With the other one, Ted Templeman had sent me this track that Van Halen had cut, and they didn’t have a melody or lyrics for it. He said, “I mentioned to those guys that maybe you could come up with a melody and lyrics for this track.” It was a track the guys recorded that Eddie wrote the music to—kind of a chord progression and a form, but there wasn’t any real melody to it. It was just Eddie playing the guitar parts with the drums and bass.

So I got together at Ted’s office with David Lee Roth. I had written some lyrics, and the melody, then recorded it against the cassette that Ted gave me. I played this idea for David Lee Roth, but I really couldn’t tell whether he liked it or didn’t like it or what the deal was.
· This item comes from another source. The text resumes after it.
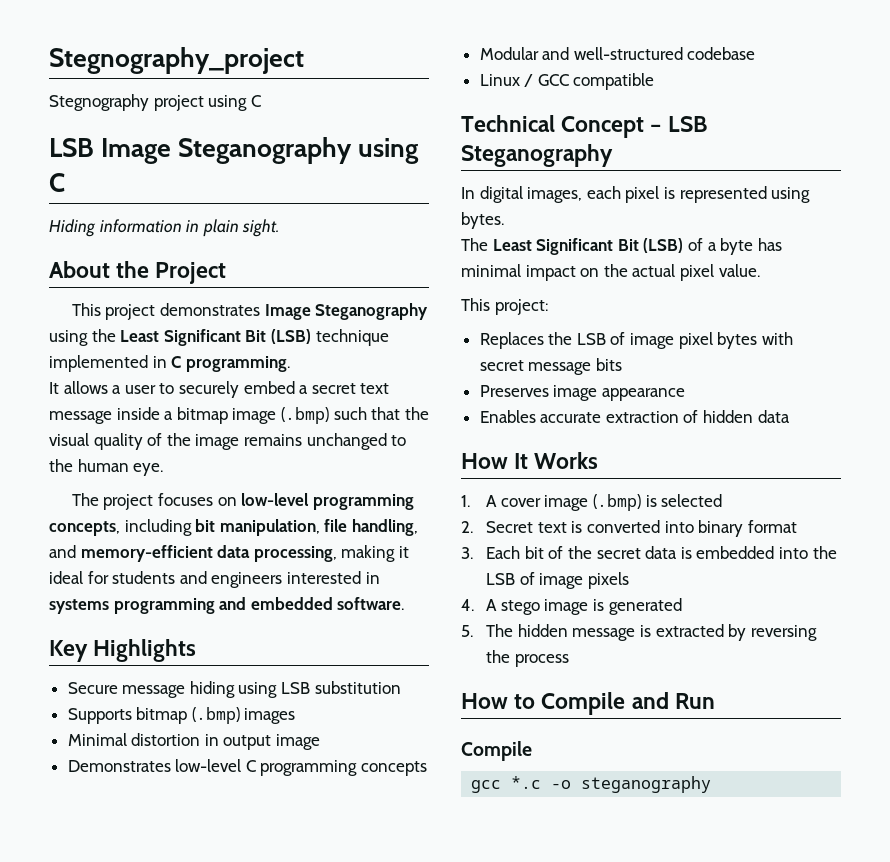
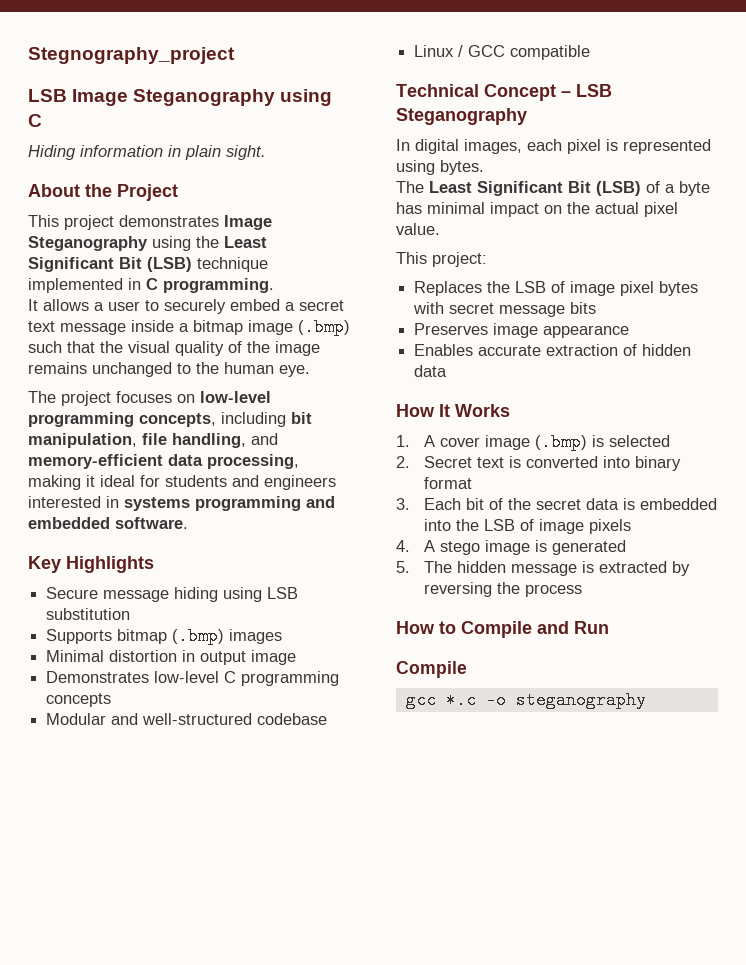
- Stegnography project using C

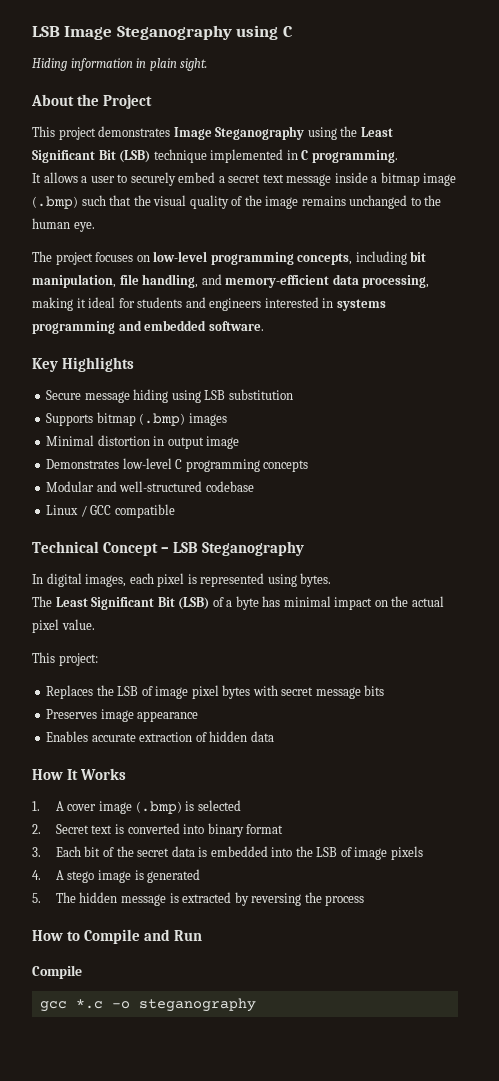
- Stegnography_project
I left it with them, though, and they cut it, which was one of the luckiest moments in my life as a songwriter because that album [1984] was huge.

Now that the book has been out for a little while, what has been the most surprising or gratifying feedback you’ve received?

For this thing to actually hit The New York Times best-sellers list, even for a short time, is not something I saw coming. Paul and I were both like, “Wow!” All of a sudden, I realized that the way I spent my pandemic was more than worthwhile. We both had realized we were out of work for a while, so we hadn’t approached it like we were hoping to write a best seller. We were just looking for something to do in our spare time, more or less. We were not really thinking that much about it and figured we could always pull the plug if it really wasn’t going anywhere.

So it was amazing to get good reviews and find ourselves on the list. It was kind of surreal, really. For somebody who suffers from imposter syndrome, that only complicated things for me. I don’t see myself as a bestselling author of any kind, but I’ll take it. [Laughs.]